Remarquons que ces recommandations de Jésus à l’heure de sa mort roulent surtout sur l’amour de Dieu d’une façon concrète et pratique. Nos philosophes n’ont rien saisi ici. Ils en font une question de justice et de péché. Ils se contentent de faire éviter le péché et tout finit là. C’est absolument insuffisant; c’est de l’amour positif que Dieu veut. Jésus ne s’est pas contenté d’effacer nos péchés, il nous a donné en plus sa vie divine et son bonheur divin. Eh bien! Cet amour céleste doit commencer dans la foi sur terre pour se continuer là-haut. La beauté de Jésus ne consiste pas seulement dans l’absence de péché mortel, mais dans ses perfections divines que nous devons tous essayer de reproduire autant que possible avec la grâce de Dieu. Il exige un amour absolument divin et surnaturel de Dieu et du prochain, après qu’on s’est débarrassé de ses péchés. Qu’on ne croie donc plus que la grâce sanctifiante est l’absence de péché mortel, comme certains enfants du catéchisme disent sottement.

Père Onésime Lacouture - 3-19 - Le discours après la Cène partie I



DIX-HUITIÈME INSTRUCTION
LE DISCOURS DE JÉSUS APRÈS LA CÈNE.
(PREMIÈRE PARTIE).

 «  CELUI QUI M’AIME GARDE MES COMMANDEMENTS  »

Comme nous venons de méditer sur le sacrifice total de notre personnalité naturelle ou de notre moi païen en renonçant complètement à nos deux amours qui constituent notre moi païen, tout chrétien qui prend cette vérité au sérieux éprouvera quelque chose de l’agonie de Jésus avant sa mort. C’est pourquoi il est très utile pour nous de méditer les paroles que Jésus donna à ses disciples avant d’aller à son sacrifice suprême.

Il laissa déborder son cœur et donna les avis qu’il jugea les plus utiles et nécessaires pour ses disciples dans leur grande épreuve qui s’en vient pour eux. Notre vie doit être un crucifiement prolongé et nous avons besoin de la doctrine et des encouragements que Jésus donna à ses disciples avant de les quitter pour tout de bon.
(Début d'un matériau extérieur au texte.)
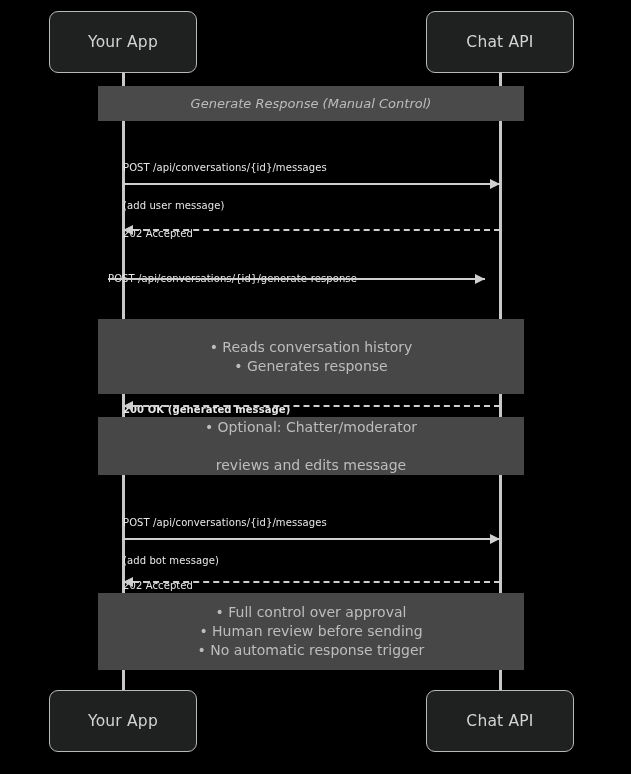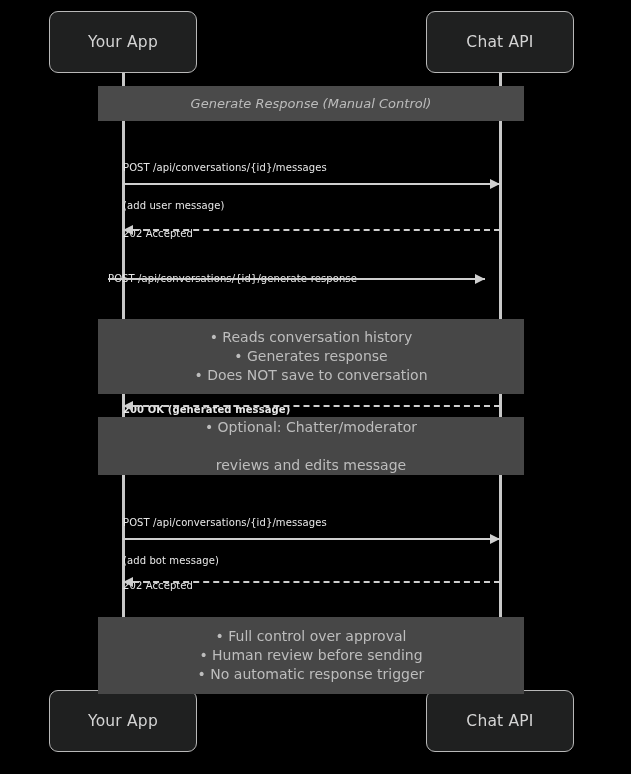"• Does NOT save to" div.note-line { html: <div>• Does NOT save to conversation</div> -> none }
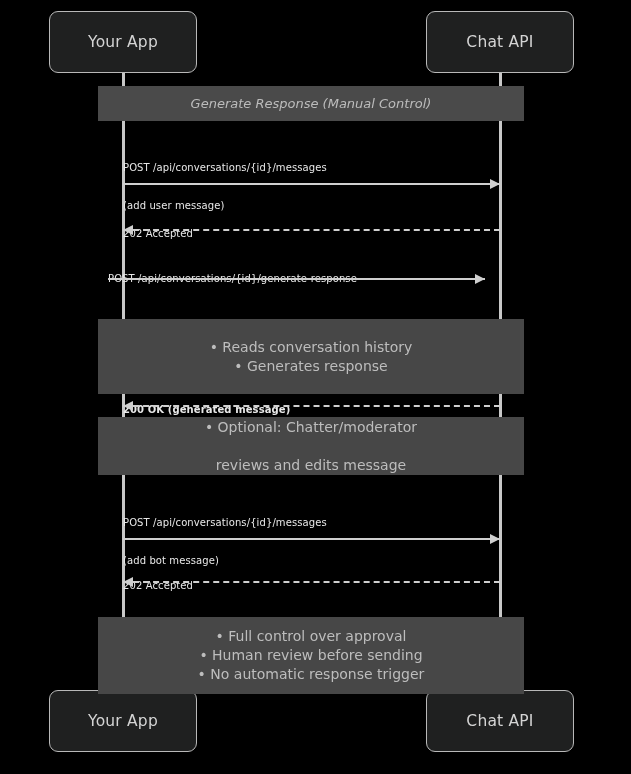"• Full control over approval" div.note { margin-top: 24px -> none }
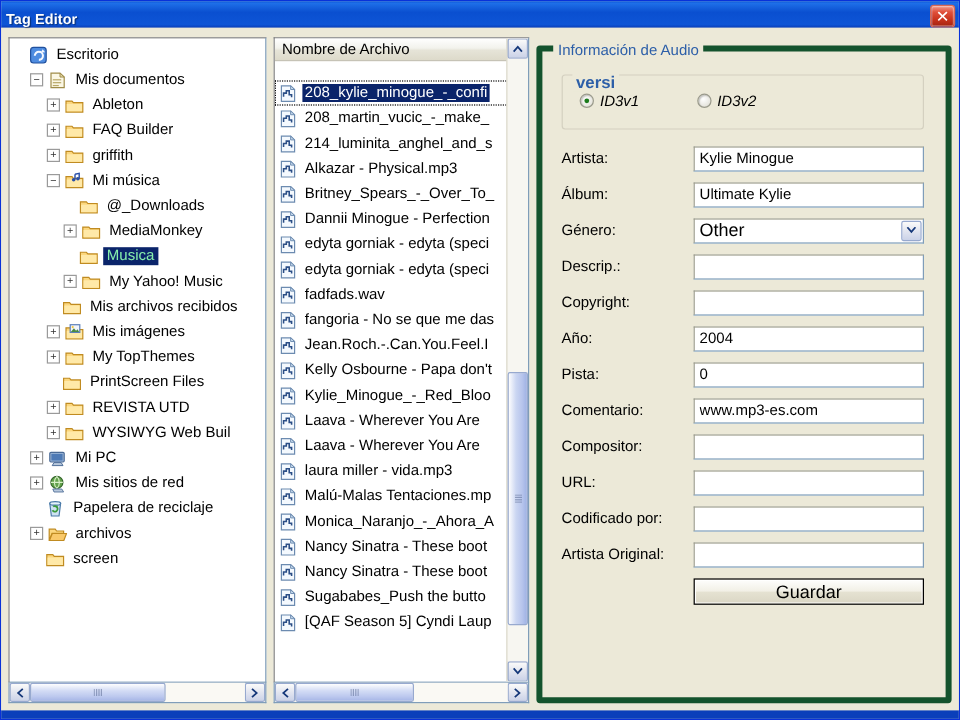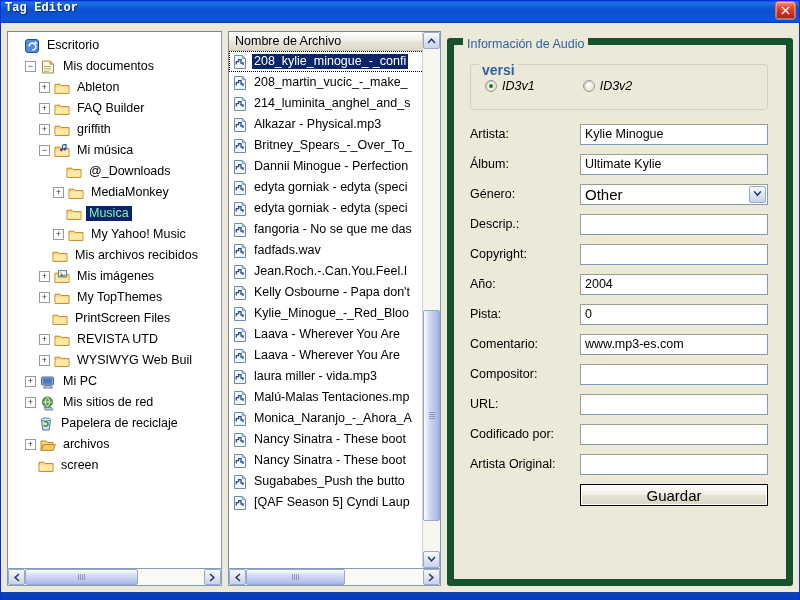"Tag Editor" .titlebar { align-items: flex-start -> flex-end; font-family: Liberation Mono, monospace -> none }
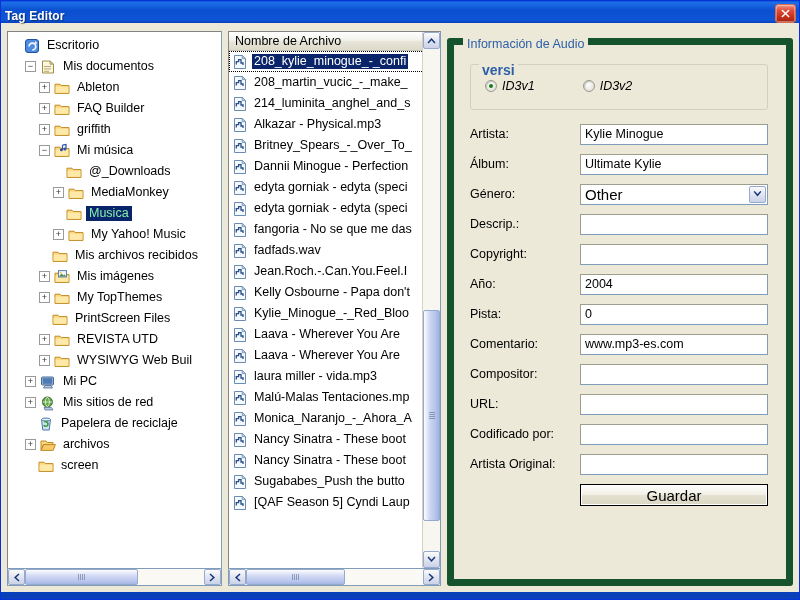"Información de Audio" .groupbox { border: 7px solid #14532d -> 5px solid #14532d }
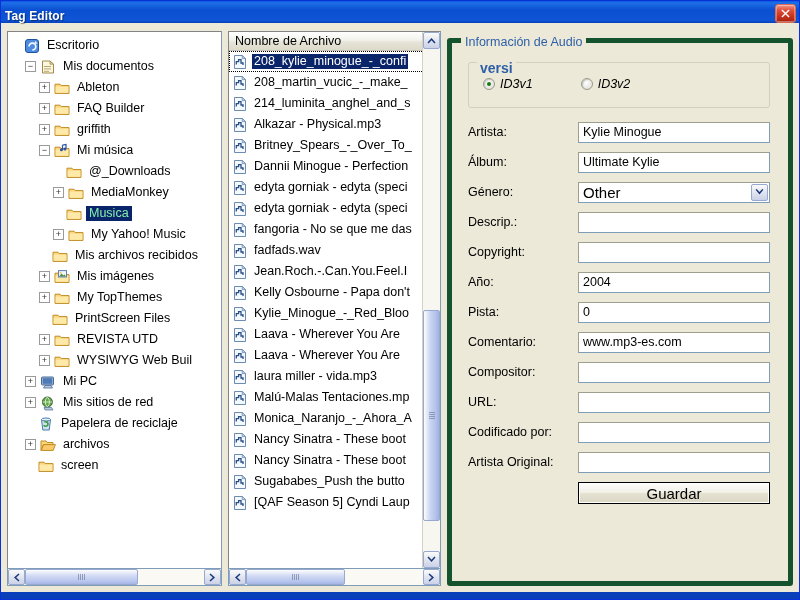"208_kylie_minogue_-_confi" .frow.sel { margin-top: none -> 16px }
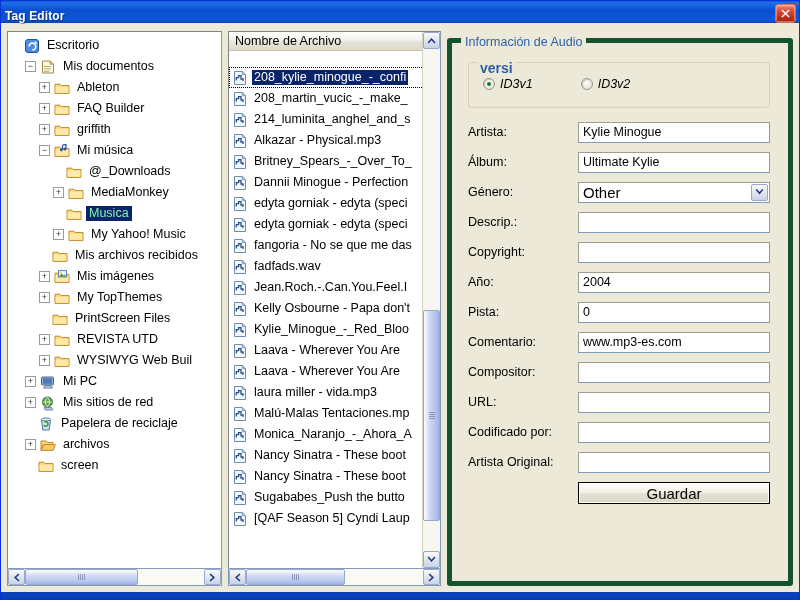"fangoria - No se que" div.frow { order: before "fadfads.wav" -> after "fadfads.wav" }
Comment mettre de l’ordre dans ce débordement d’amour de Jésus pour nous? Nous allons simplement essayer de le suivre dans ce discours suprême de notre divin Sauveur et nous nous arrêterons à réfléchir sur ce que Jésus voudra bien nous suggérer à l’occasion de ses paroles précieuses qu’il nous laisse avant de mourir. Puisse la Sainte Vierge, qui les gardait dans son cœur, nous aider à les garder dans le nôtre pour le plus grand bien de nos âmes et la gloire de Dieu!
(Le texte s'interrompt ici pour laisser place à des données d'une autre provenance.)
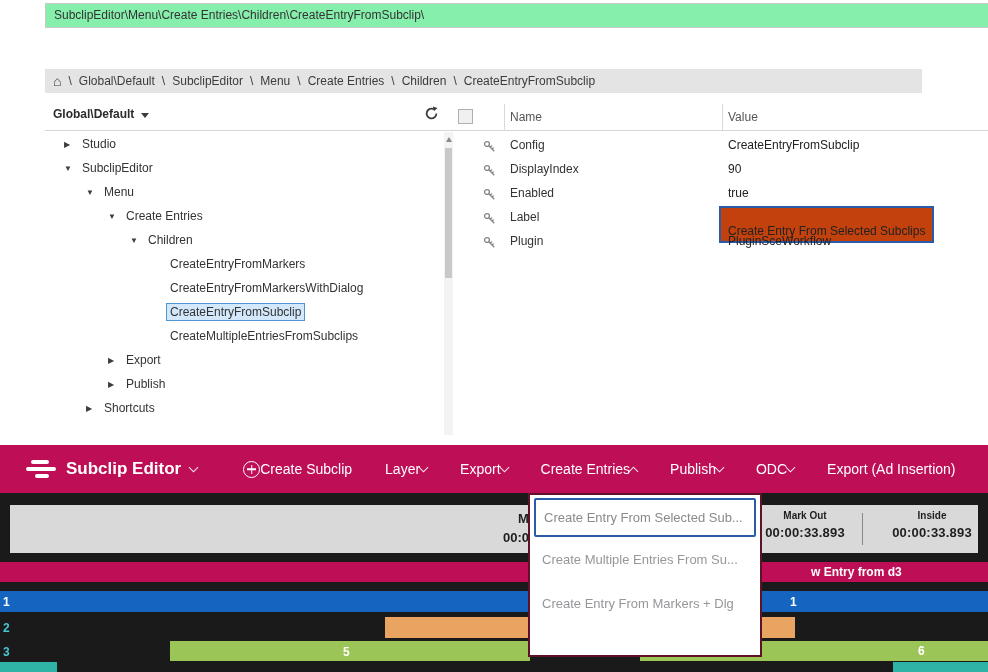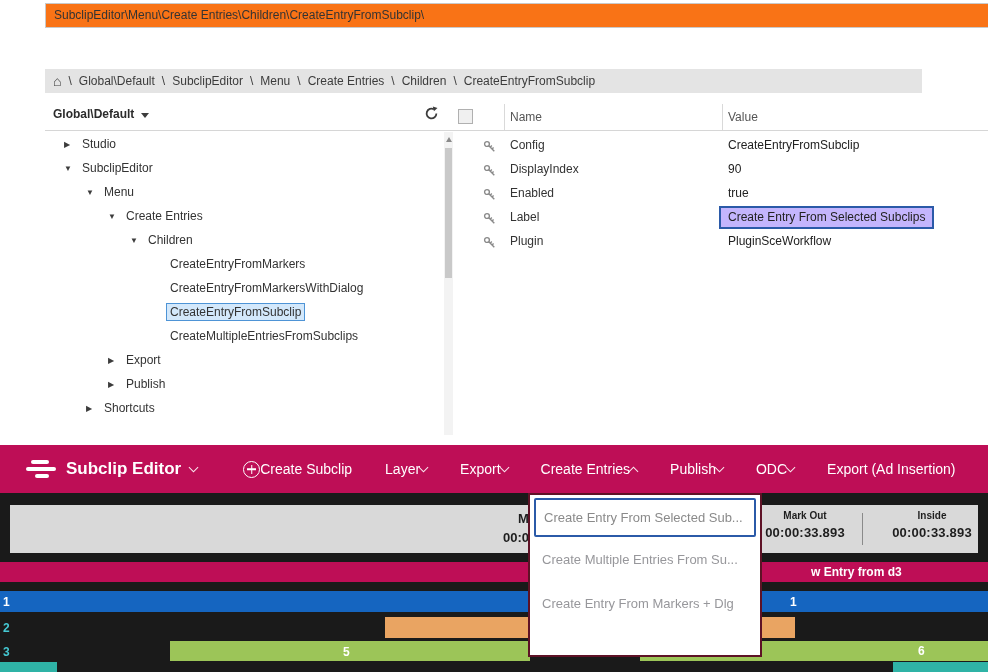"SubclipEditor\Menu\Create" .path-box { background: #f97316 -> #86efac }
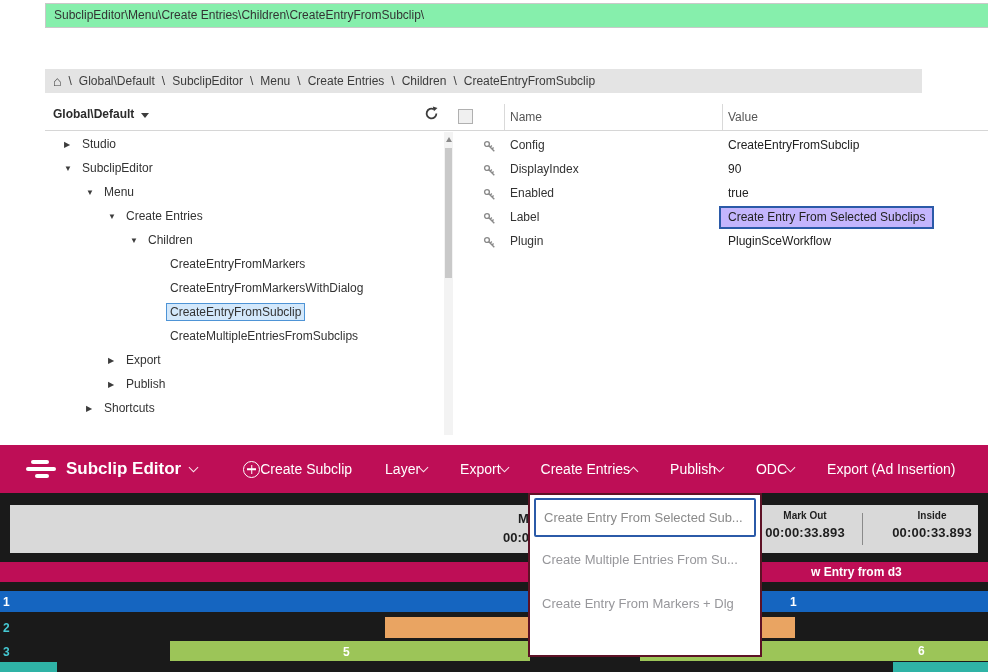"Create Entry From Selected Subclips" .hl { background: #c4b5fd -> #c2410c; padding: 2px 7px 3px 7px -> 16px 7px 3px 7px }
Comme c’est un discours surtout qui regarde la vie intime avec la Trinité et la persévérance dans cette union divine, j’ai cru qu’il irait bien plutôt ici que dans la vie de Jésus; il regarde spécialement la vie intérieure avec le Saint-Esprit.

«  QUE VOTRE COEUR NE SE TROUBLE POINT!  »
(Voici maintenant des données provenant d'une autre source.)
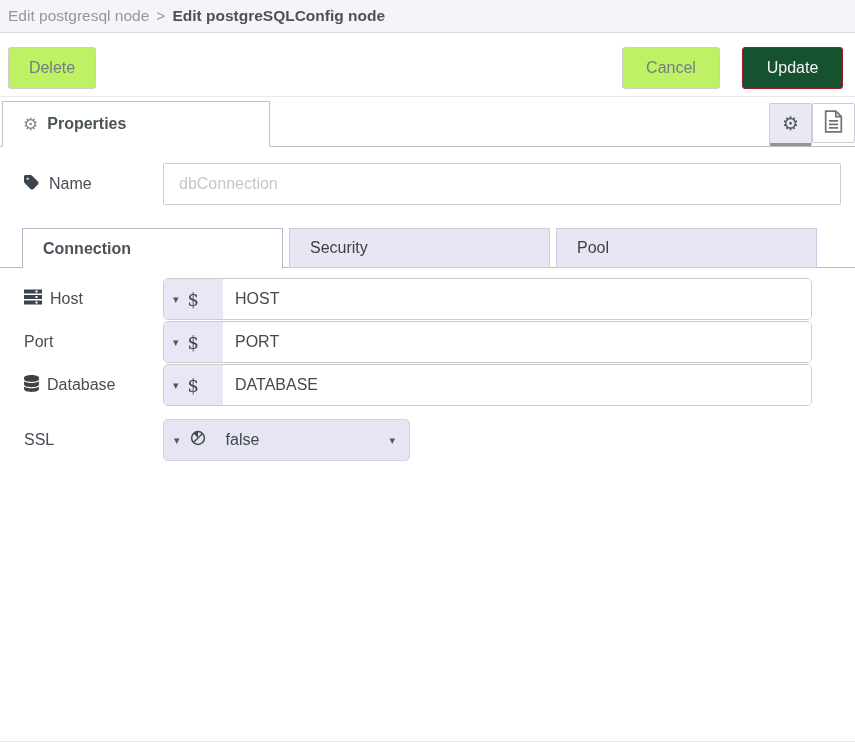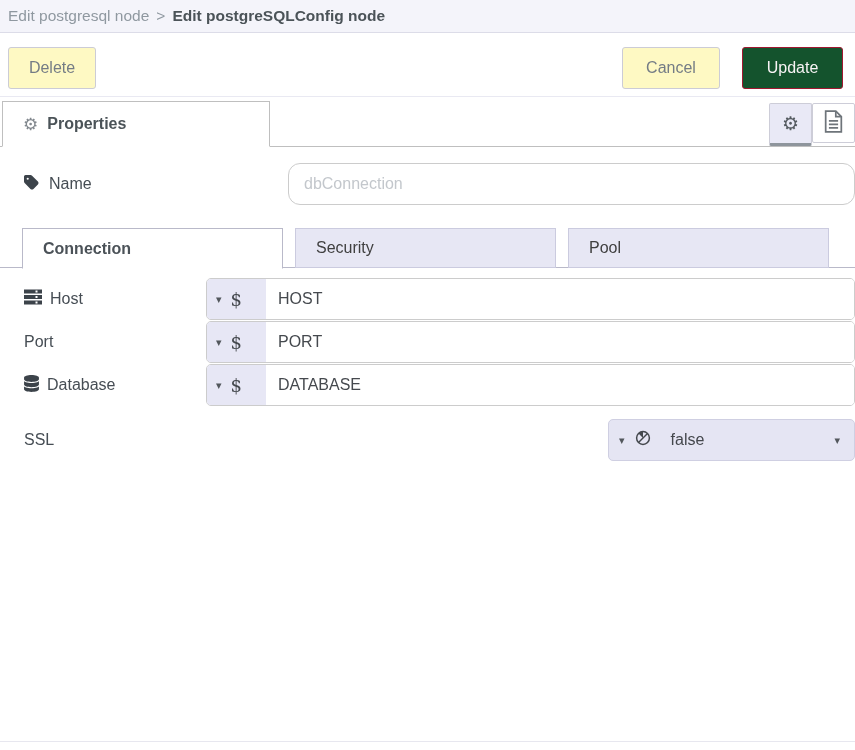"Delete" .btn-secondary { background: #fef9c3 -> #bef264 }
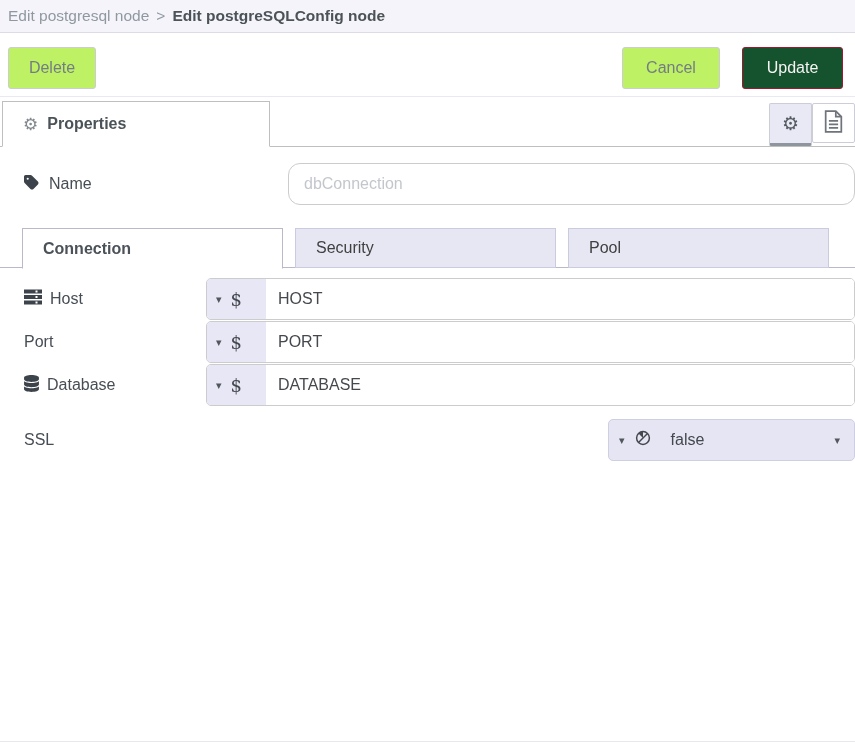"Name" .form-row { justify-content: space-between -> none }
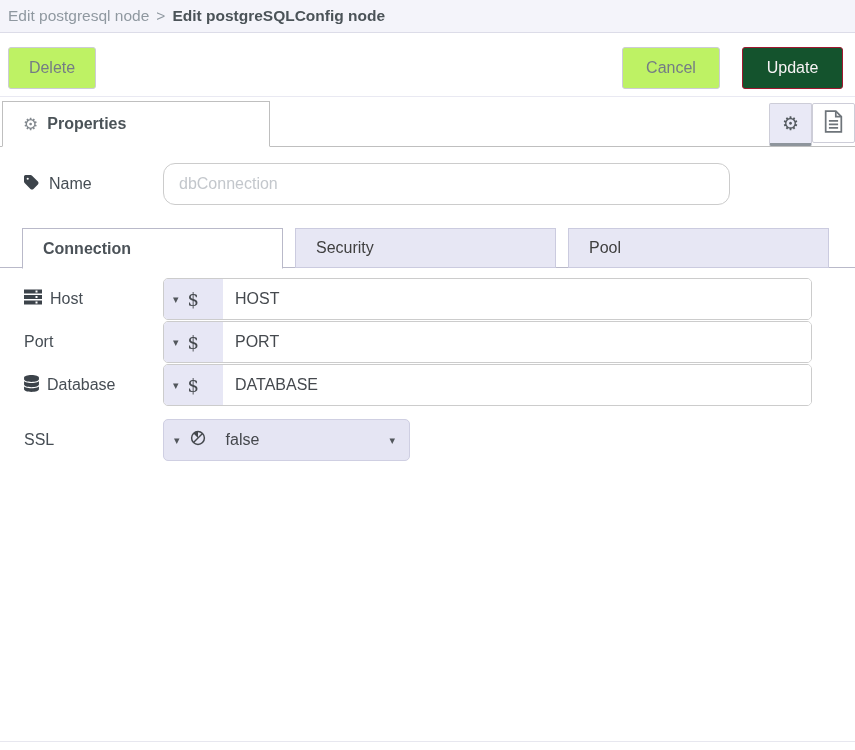"dbConnection" .name-input { border-radius: 12px -> 1px; width: 567px -> 678px }
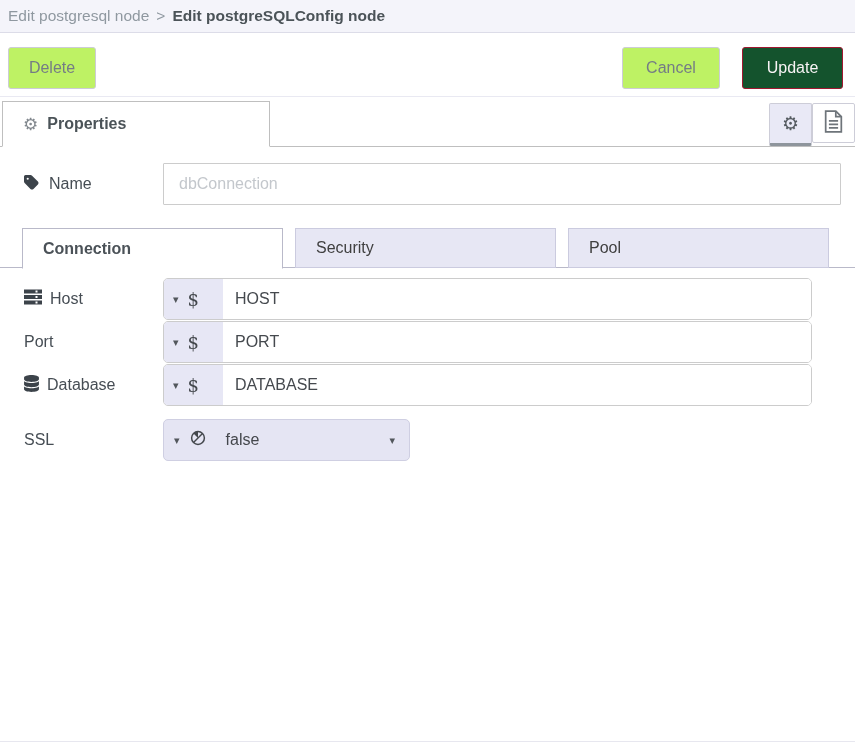"Connection" .sub-tabs { gap: 12px -> 6px }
Les disciples sentent que le moment critique est venu dans la vie de Jésus et par suite dans la leur aussi et ils sont tristes et ont peur. Jésus veut les encourager devant la grande épreuve de leur vie. Le Pasteur va être frappé et les brebis dispersées! Peu de paroles de Jésus sont plus utiles pour les hommes que celles-ci. Nous devons tous mourir à nous-mêmes, comme nous l’avons montré plusieurs fois. Or tout être a l’instinct de sa préservation et il tremble devant sa destruction. Voilà pourquoi tout chrétien a peur de se renoncer pour entrer dans la vie surnaturelle comme Dieu le veut pour lui. Jésus le savait bien quand il dit que celui qui veut le suivre, doit se renoncer… et il ajouta… porter sa croix tous les jours! Or c’est sur la croix que notre païen doit être crucifié. Voilà pourquoi tous ceux qui veulent suivre Jésus commenceront par avoir peur… s’ils sont sérieux en voulant le suivre.
Moïse, Abraham et les prophètes ont tous eu peur à l’approche du divin. Tous les saints ont eu leur agonie quand ils se sont décidés pour tout de bon d’être tout à J.-C. Les démons aidant, il se fait une lutte terrible dans l’âme entre le naturel et le surnaturel, le païen veut vivre et le divin exige sa mort! Saint Paul a eu tellement peur des sacrifices de sa vie d’Apôtre qu’il était tenté de tout abandonner. Mais la peur de l’enfer encore plus grande l’a retenu dans le devoir. Par pitié pour lui, Dieu intervint par une vision et lui dit: « Sois sans peur, mais parle et ne te tais point; car je suis avec toi et personne ne mettra la main sur toi pour te faire de mal; j’ai un peuple nombreux dans cette ville ». Paul demeura un an et six mois à Corinthe y enseignant la parole de Dieu. Actes 18.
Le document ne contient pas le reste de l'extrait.